- [Work to complete]: The reply to the records below should contain exactly the lines from the line with "delivery note number: LS778595 -> LS778559" through the line with "Black Joan Leather Hobo Bag: none -> 1", and nothing besides.

- [Supplied data]:
☆ ☆ ☆ ☆

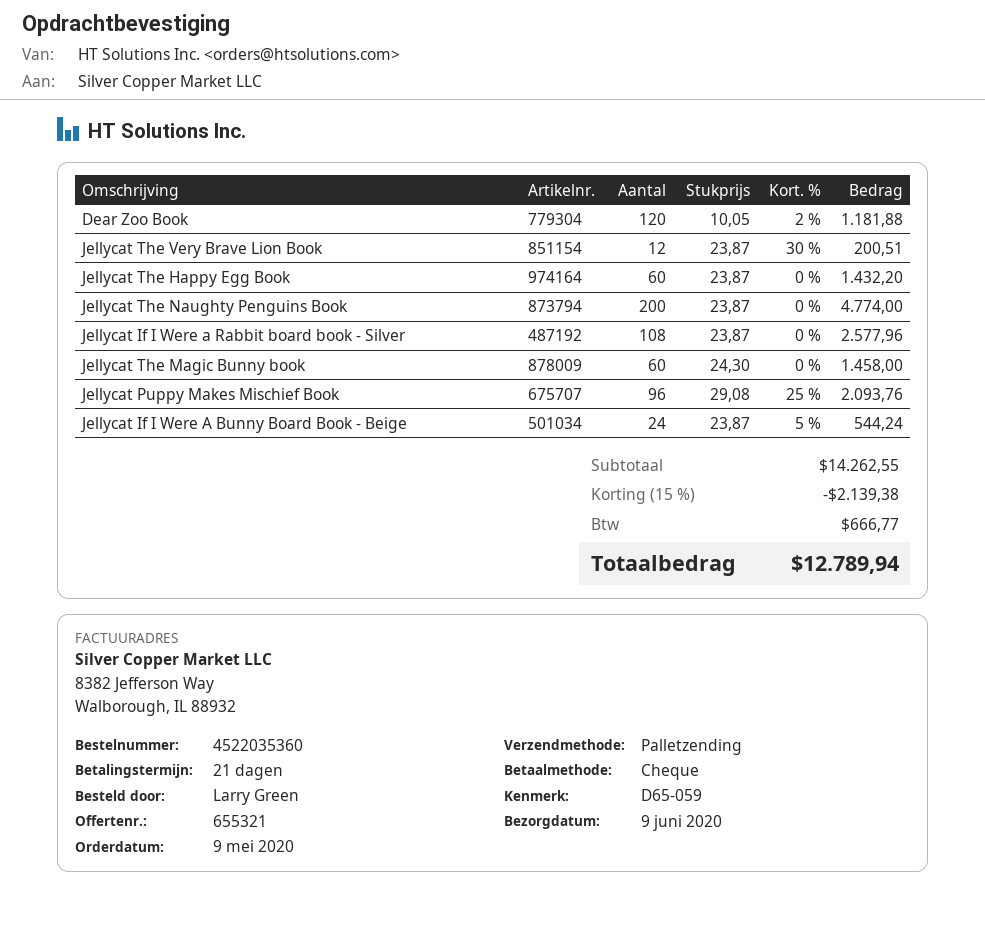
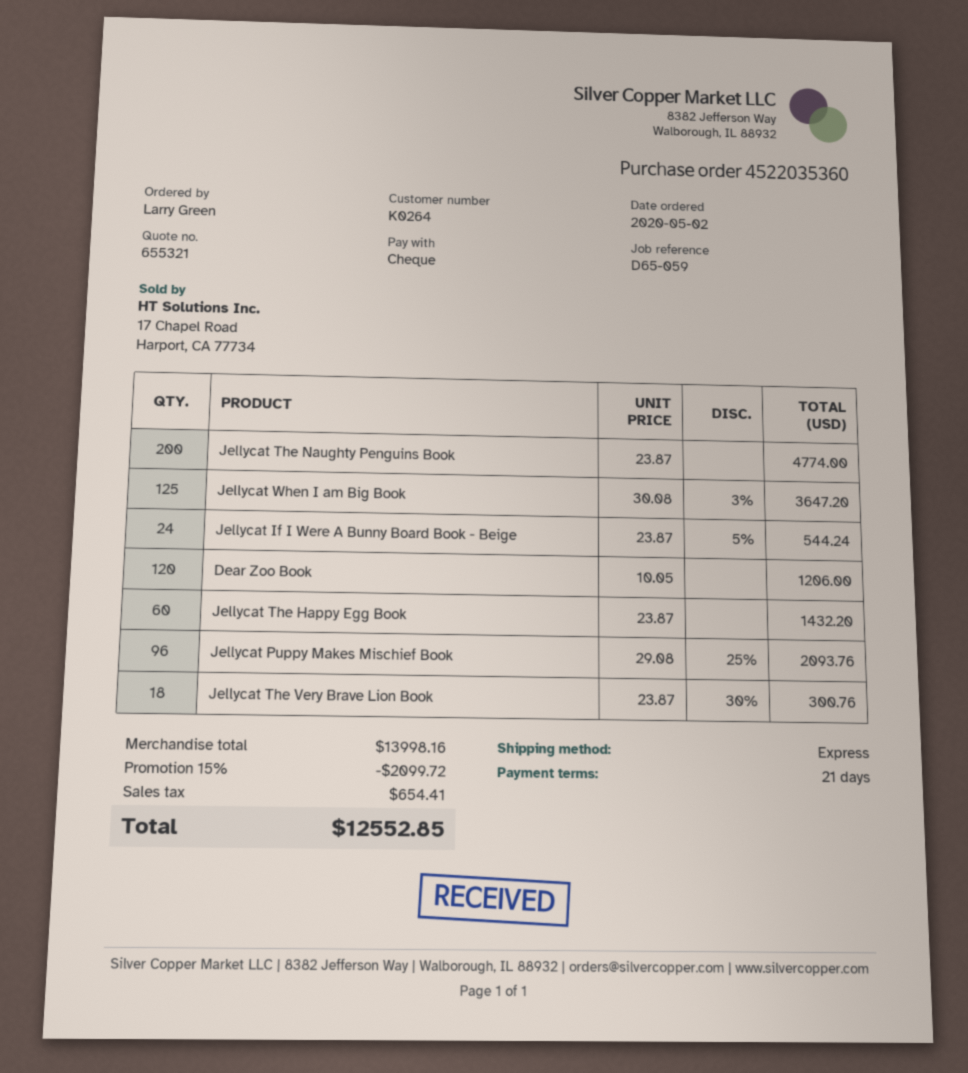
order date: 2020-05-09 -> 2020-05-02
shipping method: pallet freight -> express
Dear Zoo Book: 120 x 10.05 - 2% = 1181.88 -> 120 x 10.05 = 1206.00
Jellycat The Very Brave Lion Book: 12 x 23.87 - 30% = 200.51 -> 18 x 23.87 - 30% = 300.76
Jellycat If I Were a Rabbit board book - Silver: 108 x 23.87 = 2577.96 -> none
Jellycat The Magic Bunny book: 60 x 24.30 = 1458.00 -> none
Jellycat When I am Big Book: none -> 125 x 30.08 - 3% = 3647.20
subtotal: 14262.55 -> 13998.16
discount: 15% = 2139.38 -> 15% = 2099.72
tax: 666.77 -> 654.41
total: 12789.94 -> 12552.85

☆ ☆ ☆ ☆

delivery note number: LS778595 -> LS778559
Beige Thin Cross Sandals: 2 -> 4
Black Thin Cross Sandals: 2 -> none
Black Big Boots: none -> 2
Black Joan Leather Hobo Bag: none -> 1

☆ ☆ ☆ ☆

- [Output of the exercise]:
delivery note number: LS778595 -> LS778559
Beige Thin Cross Sandals: 2 -> 4
Black Thin Cross Sandals: 2 -> none
Black Big Boots: none -> 2
Black Joan Leather Hobo Bag: none -> 1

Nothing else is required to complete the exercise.